### What to work on
Every record needs to be repeated exactly; its pictures do not.

### Source material
------------------------------------------------
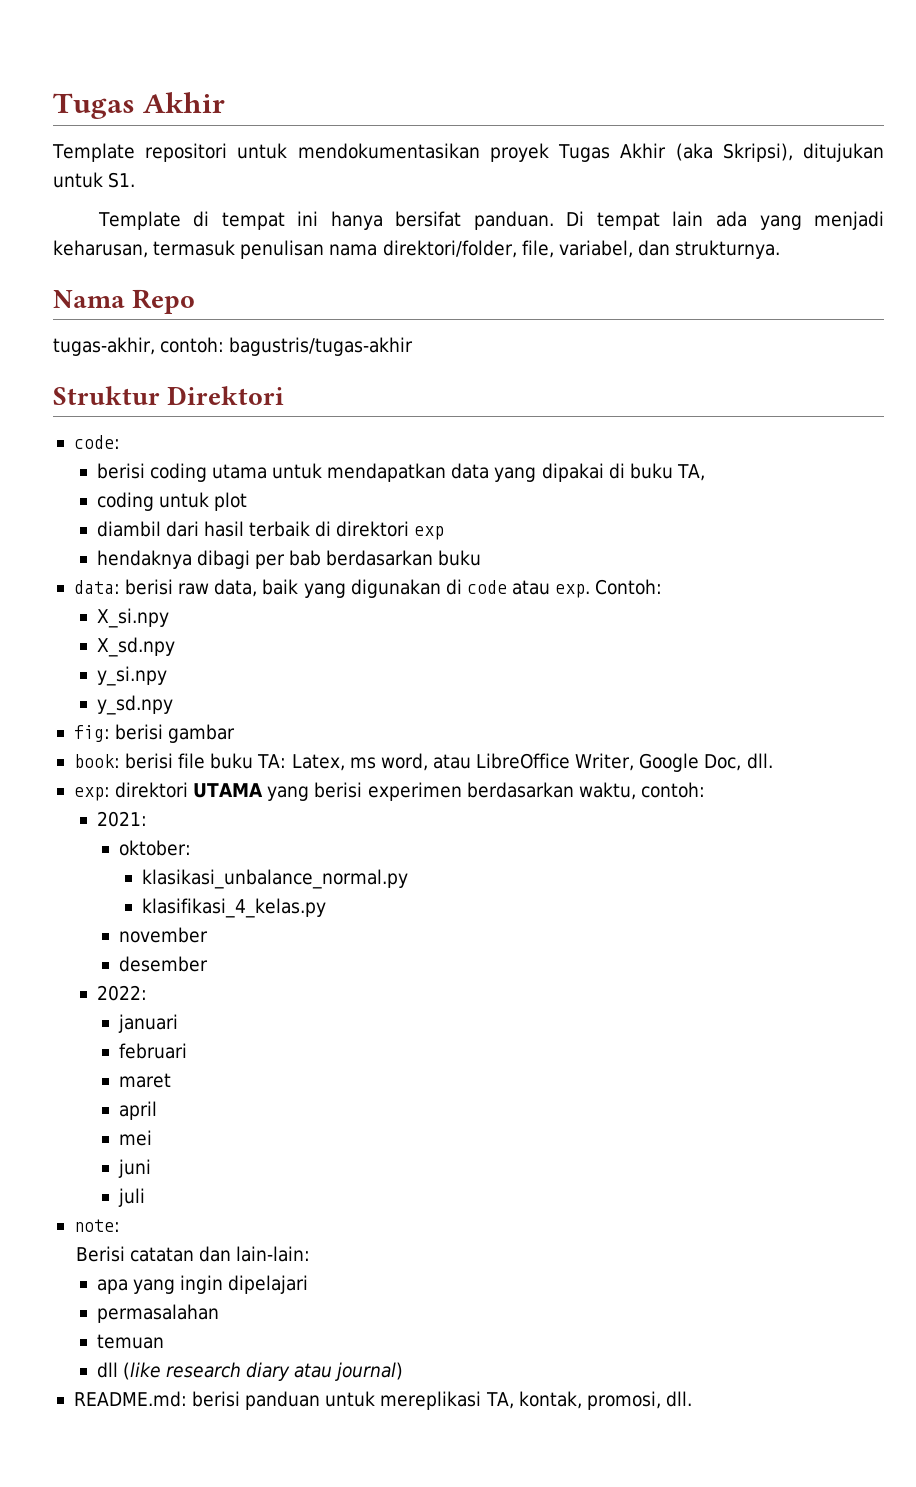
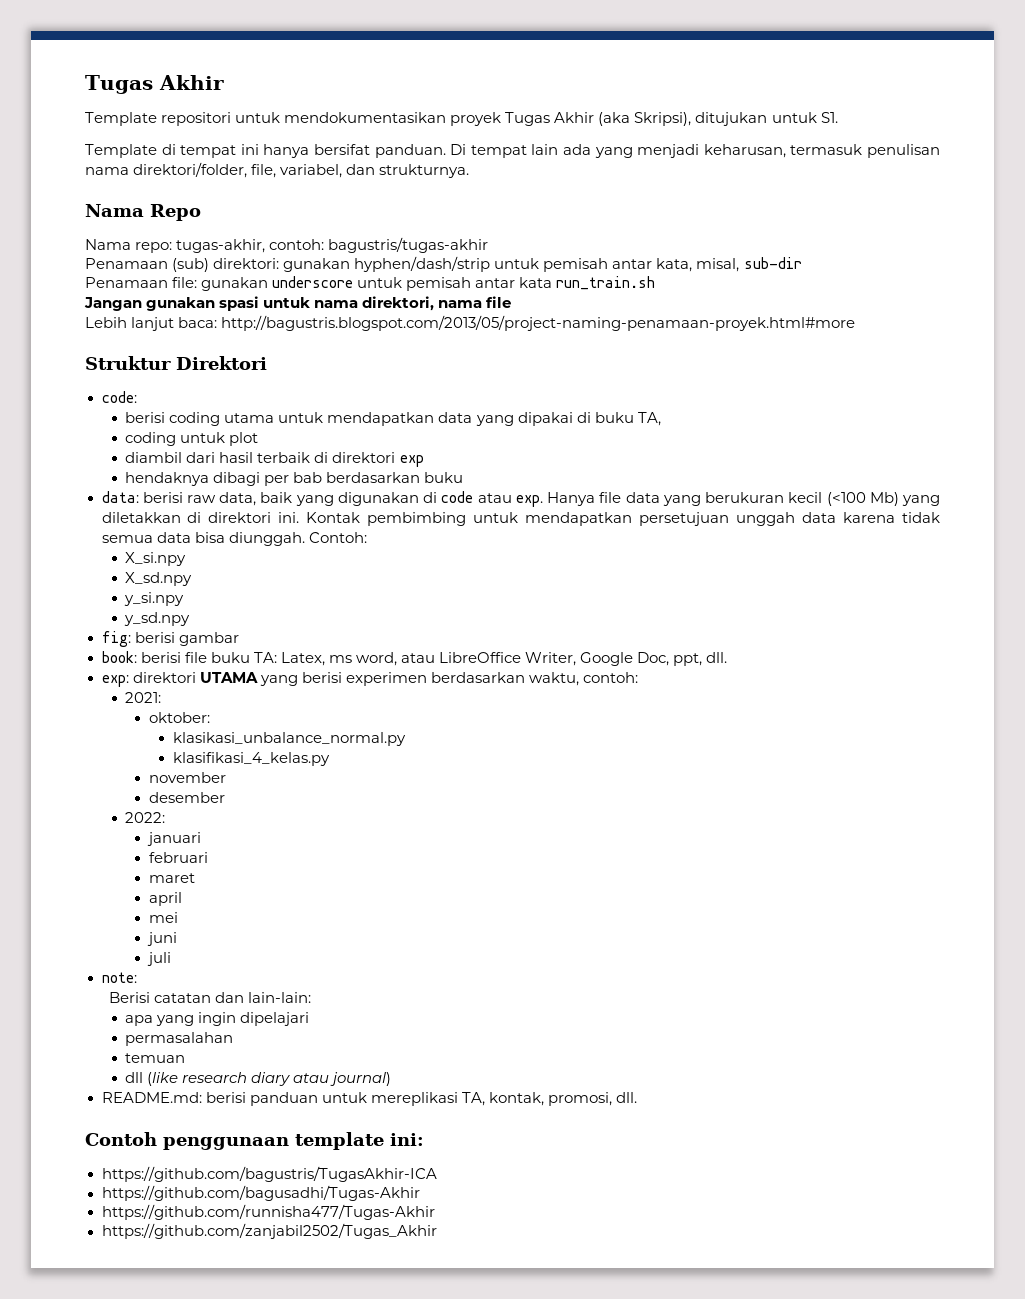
(196, 301) none -> [85,239,173,253] Nama repo:
(414, 346) none -> [85,256,802,272] [85,276,656,291] [84,296,512,311] [85,315,856,331] // Penamaan (sub) direktori: gunakan hyphen/dash/strip untuk pemisah antar kata, misal, sub-dir // Penamaan file: gunakan underscore untuk pemisah antar kata run_train.sh // Jangan gunakan spasi untuk nama direktori, nama file // Lebih lanjut baca: http://bagustris.blogspot.com/2013/05/project-naming-penamaan-proyek.html#more
(591, 591) none -> [547,492,940,506] [101,512,941,526] [101,532,305,546] Hanya file data yang berukuran kecil (<100 Mb) yang diletakkan di direktori ini. Kontak pembimbing untuk mendapatkan persetujuan unggah data karena tidak semua data bisa diunggah.
(742, 762) none -> [673,653,703,666] ppt,
(692, 1399) none -> [85,1132,424,1150] [101,1166,437,1182] [101,1185,420,1201] [101,1204,435,1220] [101,1223,437,1239] // Contoh penggunaan template ini: // https://github.com/bagustris/TugasAkhir-ICA // https://github.com/bagusadhi/Tugas-Akhir // https://github.com/runnisha477/Tugas-Akhir // https://github.com/zanjabil2502/Tugas_Akhir

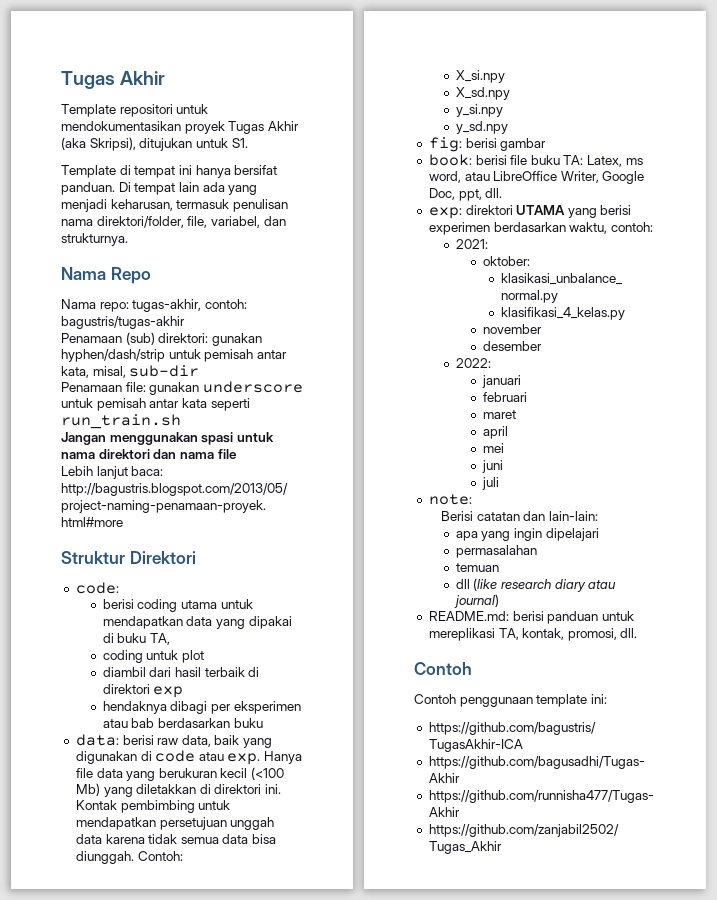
(553, 282) none -> [210,398,250,411] seperti
[146,297,216,311] gunakan -> [109,432,198,445] menggunakan
[362,296,435,311] direktori, -> [98,449,177,459] direktori dan
(290, 480) none -> [233,701,301,714] [102,719,128,728] eksperimen atau
(157, 1139) none -> [414,694,456,704] // Contoh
------------------------------------------------
### Output for this task
(196, 301) none -> [85,239,173,253] Nama repo:
(414, 346) none -> [85,256,802,272] [85,276,656,291] [84,296,512,311] [85,315,856,331] // Penamaan (sub) direktori: gunakan hyphen/dash/strip untuk pemisah antar kata, misal, sub-dir // Penamaan file: gunakan underscore untuk pemisah antar kata run_train.sh // Jangan gunakan spasi untuk nama direktori, nama file // Lebih lanjut baca: http://bagustris.blogspot.com/2013/05/project-naming-penamaan-proyek.html#more
(591, 591) none -> [547,492,940,506] [101,512,941,526] [101,532,305,546] Hanya file data yang berukuran kecil (<100 Mb) yang diletakkan di direktori ini. Kontak pembimbing untuk mendapatkan persetujuan unggah data karena tidak semua data bisa diunggah.
(742, 762) none -> [673,653,703,666] ppt,
(692, 1399) none -> [85,1132,424,1150] [101,1166,437,1182] [101,1185,420,1201] [101,1204,435,1220] [101,1223,437,1239] // Contoh penggunaan template ini: // https://github.com/bagustris/TugasAkhir-ICA // https://github.com/bagusadhi/Tugas-Akhir // https://github.com/runnisha477/Tugas-Akhir // https://github.com/zanjabil2502/Tugas_Akhir

(553, 282) none -> [210,398,250,411] seperti
[146,297,216,311] gunakan -> [109,432,198,445] menggunakan
[362,296,435,311] direktori, -> [98,449,177,459] direktori dan
(290, 480) none -> [233,701,301,714] [102,719,128,728] eksperimen atau
(157, 1139) none -> [414,694,456,704] // Contoh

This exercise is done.